++++ DATA TO USE

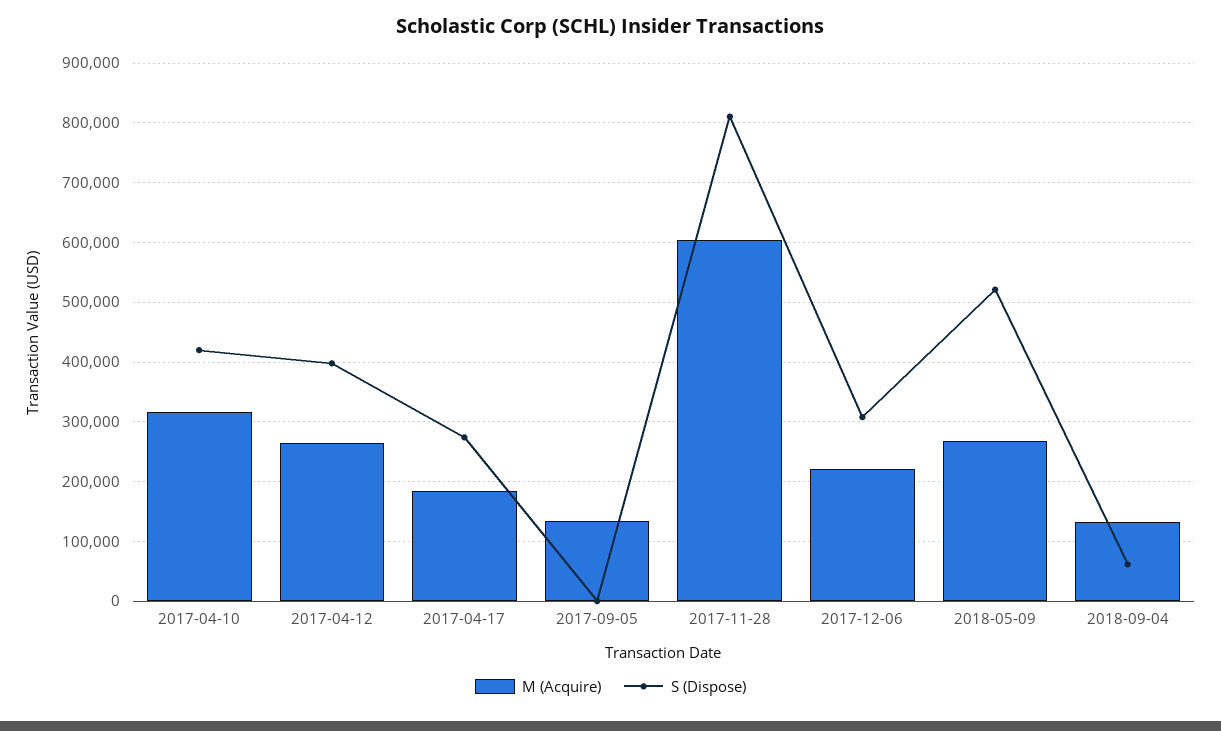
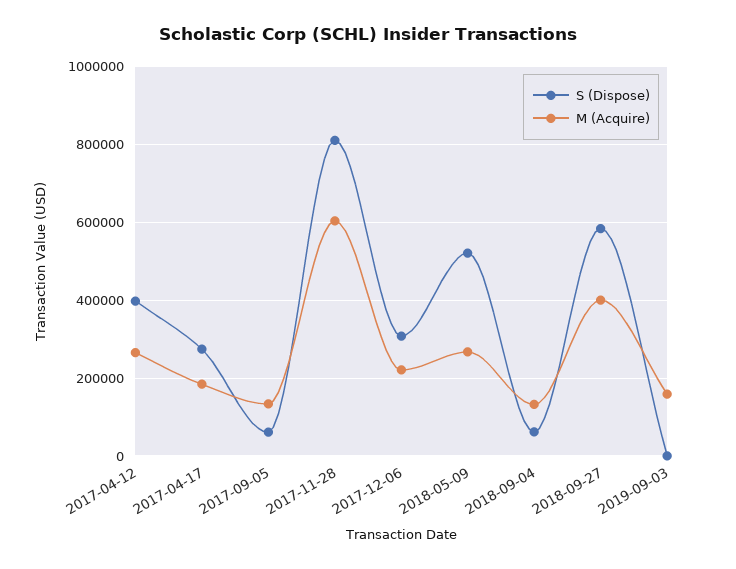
M (Acquire), 2017-04-10: 320000 -> none
S (Dispose), 2017-04-10: 420000 -> none
S (Dispose), 2017-09-05: 0 -> 60000
S (Dispose), 2018-09-27: none -> 580000
M (Acquire), 2018-09-27: none -> 400000
S (Dispose), 2019-09-03: none -> 0
M (Acquire), 2019-09-03: none -> 160000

++++++++

_WHAT NEEDS TO BE DONE_. Repeat the records above exactly, omitting every picture.

_OUTPUT FOR THIS EXERCISE_.
M (Acquire), 2017-04-10: 320000 -> none
S (Dispose), 2017-04-10: 420000 -> none
S (Dispose), 2017-09-05: 0 -> 60000
S (Dispose), 2018-09-27: none -> 580000
M (Acquire), 2018-09-27: none -> 400000
S (Dispose), 2019-09-03: none -> 0
M (Acquire), 2019-09-03: none -> 160000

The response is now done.